The oil-water separator 07 is provided with a primary remote transmission boundary position meter LC1 through the primary lower side liquid guiding pipe opening 5 and the primary upper side liquid guiding pipe opening 6 in the device, and is provided with a secondary remote transmission boundary position meter LC2 through the secondary upper side liquid guiding pipe opening 10 and the secondary lower side liquid guiding pipe opening 11 in the device.

The raw materials in the reuse water buffer tank 01 are washing water with pH of 5< 10 and total hardness of 400ppm, the raw materials in the tar buffer tank 017 are coal tar, and the pressure and temperature ranges of media in the two buffer tanks are 0-1 MPaG and 2-120 ℃ respectively.

The control method of the present invention is as follows,

step 1: the back flushing valve b05, the back flushing valve a06, the heavy oil leading-out valve 014, the oil inlet flow rate regulating valve 018 and the water inlet flow rate regulating valve 020 are closed, and the feed valve a03, the feed valve b04, the light oil leading-out valve 09 and the washing water leading-out valve 012 are opened;

step 2: starting the water inlet pump 02 and the oil inlet pump 019, and then adjusting the opening of the oil inlet flow regulating valve 018 and the opening of the water inlet flow regulating valve 020 so that two raw materials are mixed by the oil-water intensive mixer 021 and then injected into the oil-water separator 07, and then controlling the opening of the light oil outlet valve 09 by referring to the numerical change of the primary remote-transmission level gauge LC1 and controlling the opening of the washing water outlet valve 012 and the opening of the heavy oil outlet valve 014 by referring to the numerical change of the secondary remote-transmission level gauge LC 2;

step 3: after the device is operated for a preset period of time, the feeding valve a03 is closed, the recoil valve a06 is opened, the recoil timing is started, and after the recoil timing reaches the preset period of time, the feeding valve a03 is opened while the recoil valve a06 is closed. The sequence control step completes the back flushing of the a-series feeding unit, and the same sequence control step can be used for the back flushing of the b-series feeding unit after the a-series back flushing is finished.

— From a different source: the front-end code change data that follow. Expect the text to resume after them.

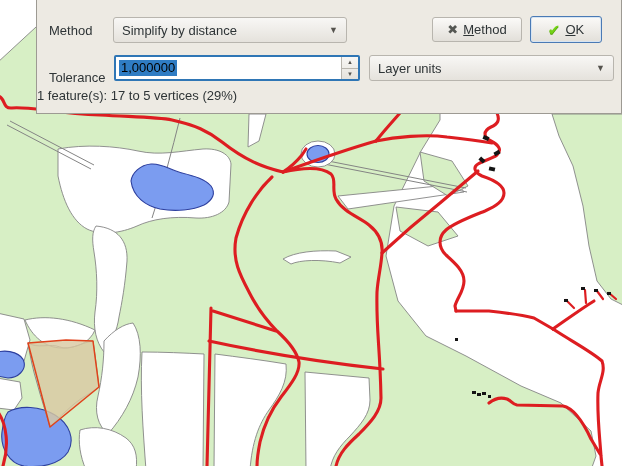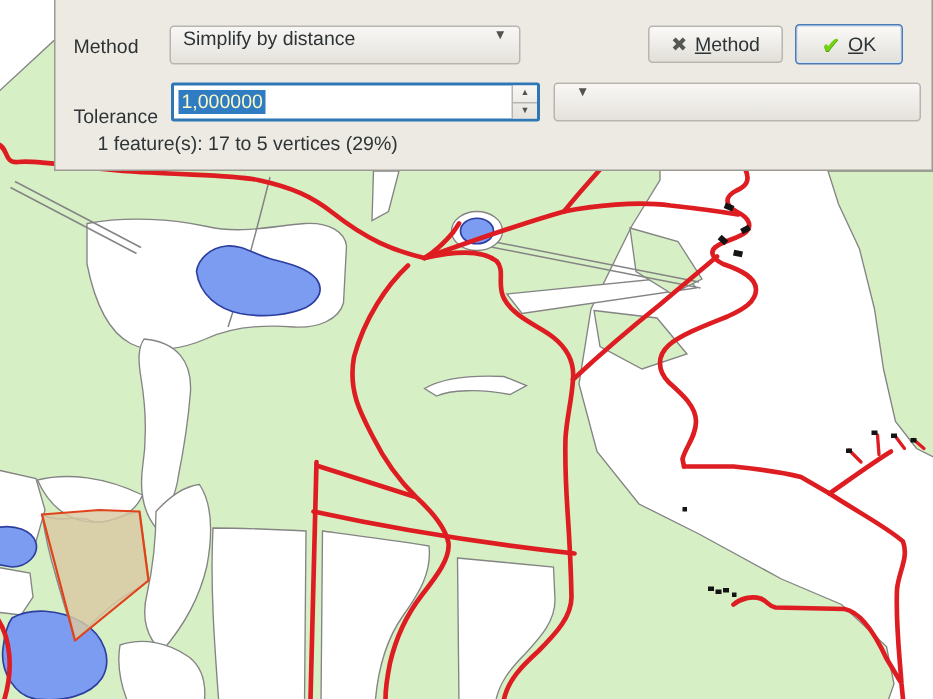"Simplify by distance" .combo { align-items: none -> center }
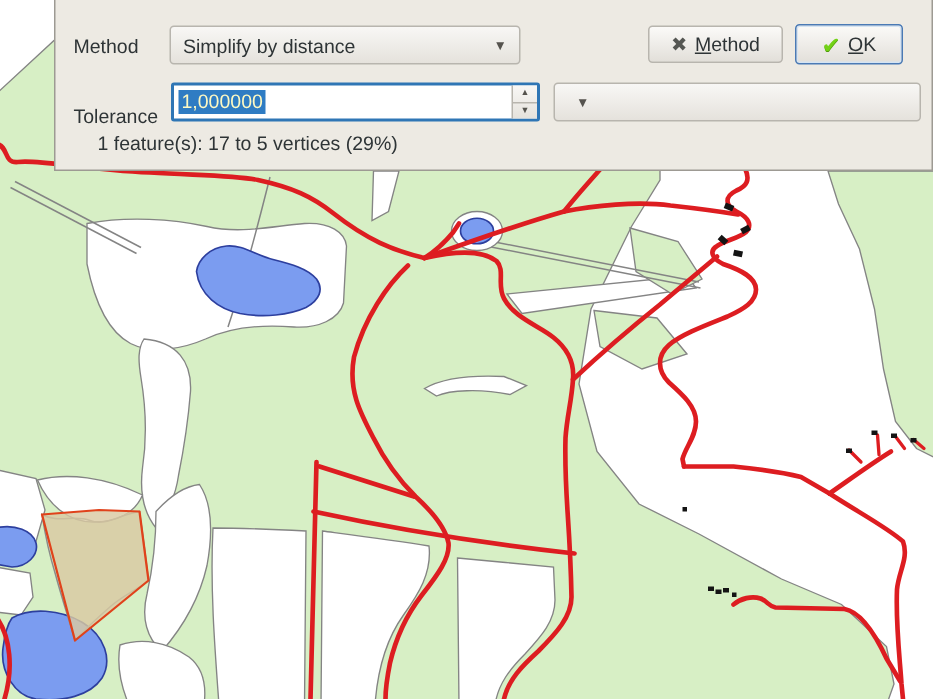"1,000000" .spin .sval span { color: #fef9c3 -> #000000 }
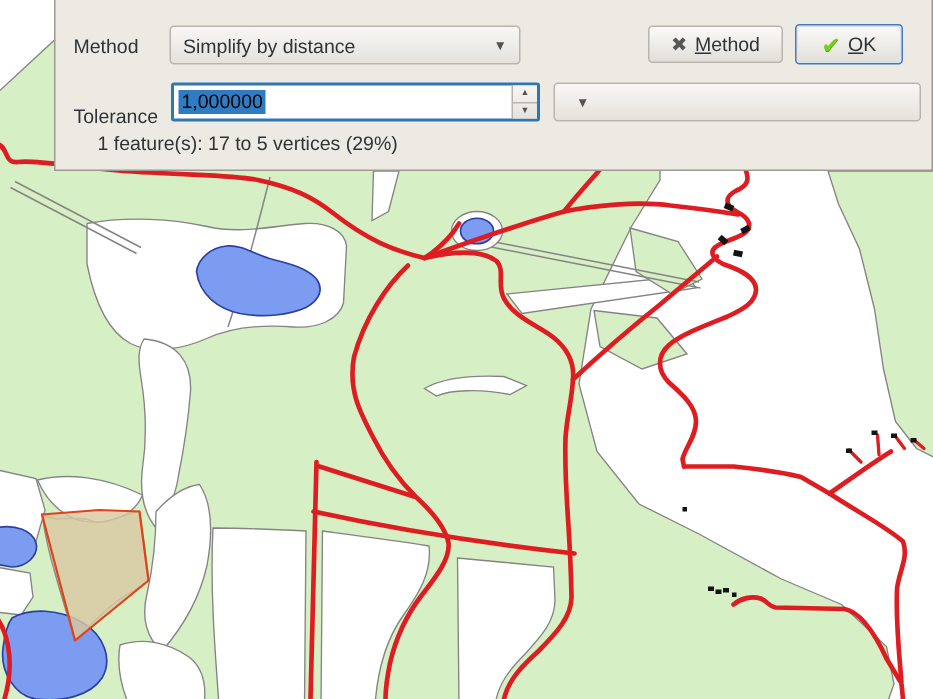"Layer units" span.ctext { html: none -> <span>Layer units</span> }
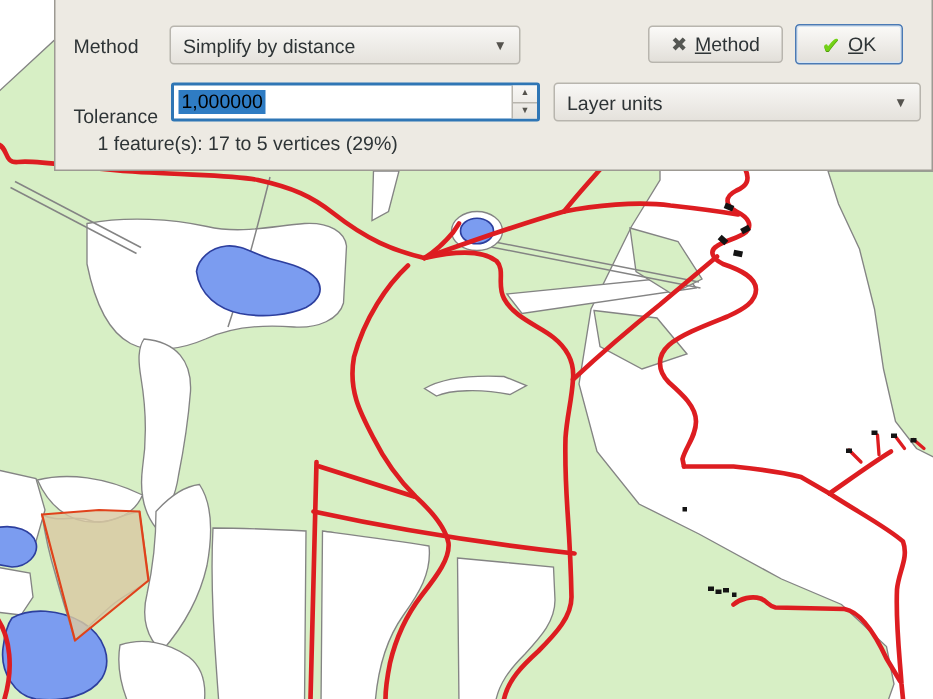"1 feature(s): 17 to 5" span.dlabel { left: 28px -> 0 }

The coal tar in the tar buffer tank and the washing water in the reuse water buffer tank are respectively conveyed into the oil-water strong mixer through pumps to be quickly and intensively mixed and then flow into the oil-water separator, three products of the light oil, the washing water and the heavy oil are respectively regulated and controlled and led out through the light oil leading-out valve, the washing water leading-out valve and the heavy oil leading-out valve which are connected in parallel after coalescence and sedimentation layering, and the self-produced liquid in the device is used as a cleaning agent to carry out periodical back flushing, so that a small amount of solid impurities in the coal tar can be cleaned on line in the arranged liquid-solid separator, and further the continuous and efficient washing and purification of the coal tar in the device are realized.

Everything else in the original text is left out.